31 for asset in assets:
32 # ...if the asset is tradeable and there are no open orders...
33 if data.can_trade(asset) and not get_open_orders(asset):
34 # ...execute the order against the target percent
35 order_target_percent(asset, target_percent)
The before_trading_start
function gets the pipeline output before every trading session. The initialize
function attaches the pipeline and schedules the rebalancing function to run at the start of each week at market open.
The rebalance
function gets the pipeline output, filters the assets to go long and short, and figures out which assets to divest. It then executes the trades using the exec_trades
function.
In the exec_trades
function, loop through the assets and check if they are tradable and if there are no open orders. If both conditions are met, place an order targeting the specified percentage of the portfolio.
And finally, run the algorithm.
1start = pd.Timestamp('2015')
2end = pd.Timestamp('2018')
3perf = run_algorithm(
4 start=start,
5 end=end,
6 initialize=initialize,
7 before_trading_start=before_trading_start,
8 capital_base=100_000,
9 bundle="quandl",
10)
Assess the factor performance with AlphaLens
Manipulate the price and factor data so AlphaLens can read them.
1prices = pd.concat(
2 [df.to_frame(d) for d, df in perf.prices.dropna().items()],
3 axis=1
4).T
5
6prices.columns = [col.symbol for col in prices.columns]
7
8prices.index = prices.index.normalize()
Construct a DataFrame where each column is a stock and each row is a date. Do this by concatenating the DataFrames, each of which corresponds to a stock. Then convert the column names to strings and normalize the dates to midnight, UTC.
Now, do the same for the factor data.
1factor_data = pd.concat(
2 [df.to_frame(d) for d, df in perf.factor_data.dropna().items()],
3 axis=1
4).T
5
6factor_data.columns = [col.symbol for col in factor_data.columns]
7
8factor_data.index = factor_data.index.normalize()
9
10factor_data = factor_data.stack()
11
12factor_data.index.names = ['date', 'asset']
This time, create a MultiIndex DataFrame with the date as the first index and the asset as the index column. The column has the factor ranking.
Finally, you can analyze the factor returns using AlphaLens.
1alphalens_data = get_clean_factor_and_forward_returns(
2 factor=factor_data,
3 prices=prices,
4 periods=(5, 10, 21, 63),
5 quantiles=5
6)
This is a utility function that creates holding period returns of 5, 10, 21, and 63 days.
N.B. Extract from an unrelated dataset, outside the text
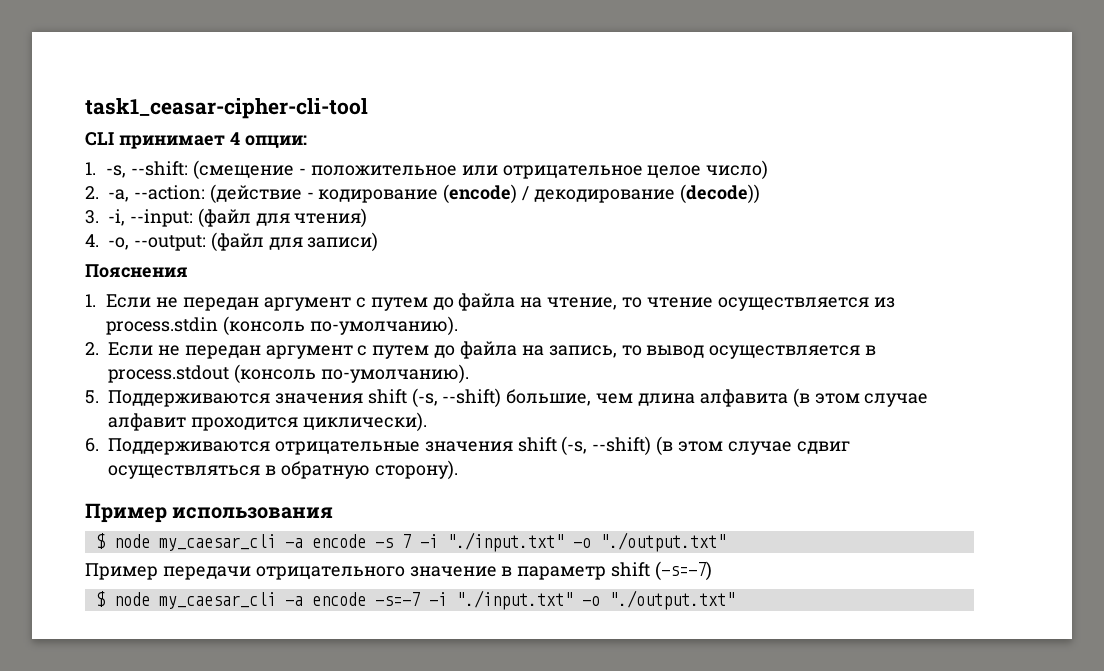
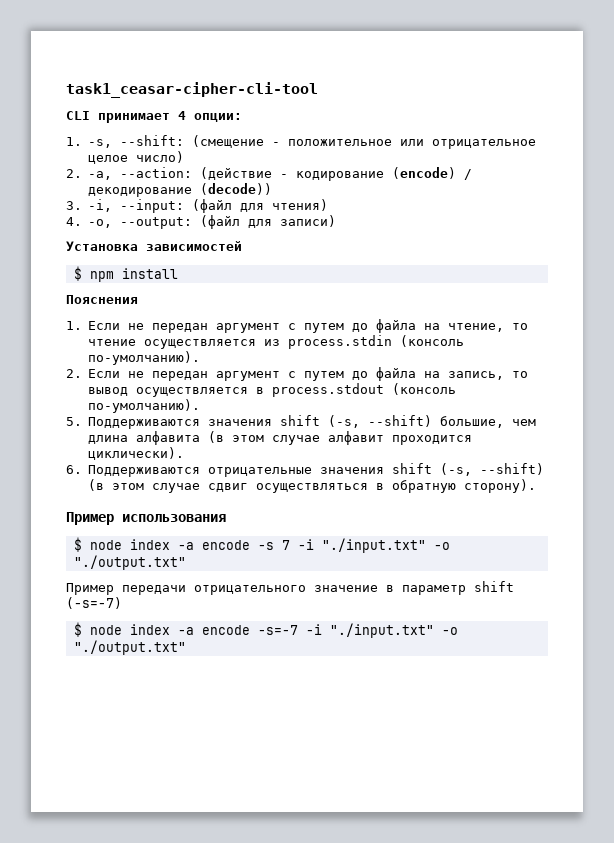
(379, 242) none -> [66,241,242,251] [73,266,178,282] // Установка зависимостей // $ npm install
[158,534,276,551] my_caesar_cli -> [129,539,170,550] index
[158,592,276,609] my_caesar_cli -> [129,624,170,635] index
It includes the factor ranking and the factor quantile.
Now, you can get the information coefficient for each lagged return. For example, this is the historic information coefficient for a 5 day lag.
1ic = factor_information_coefficient(alphalens_data)
2
3plot_ic_ts(ic[["5D"]])
4plt.tight_layout()
This chart shows how the information coefficient changes over time but is generally positive. This implies the momentum factor predicts returns.
You can also see the mean information coefficient of the factor for each holding period for each year.
1ic_by_year = ic.resample('A').mean()
2ic_by_year.index = ic_by_year.index.year
3ic_by_year.plot.bar(figsize=(14, 6))
4plt.tight_layout();
Throughout the backtest period, the momentum factor performed best on shorter time periods.
Professional money managers from Blackrock to Vanguard use factors to invest. Building factors and measuring their performance used to be reserved for the quants at these institutions. Now, you can use the same techniques they do.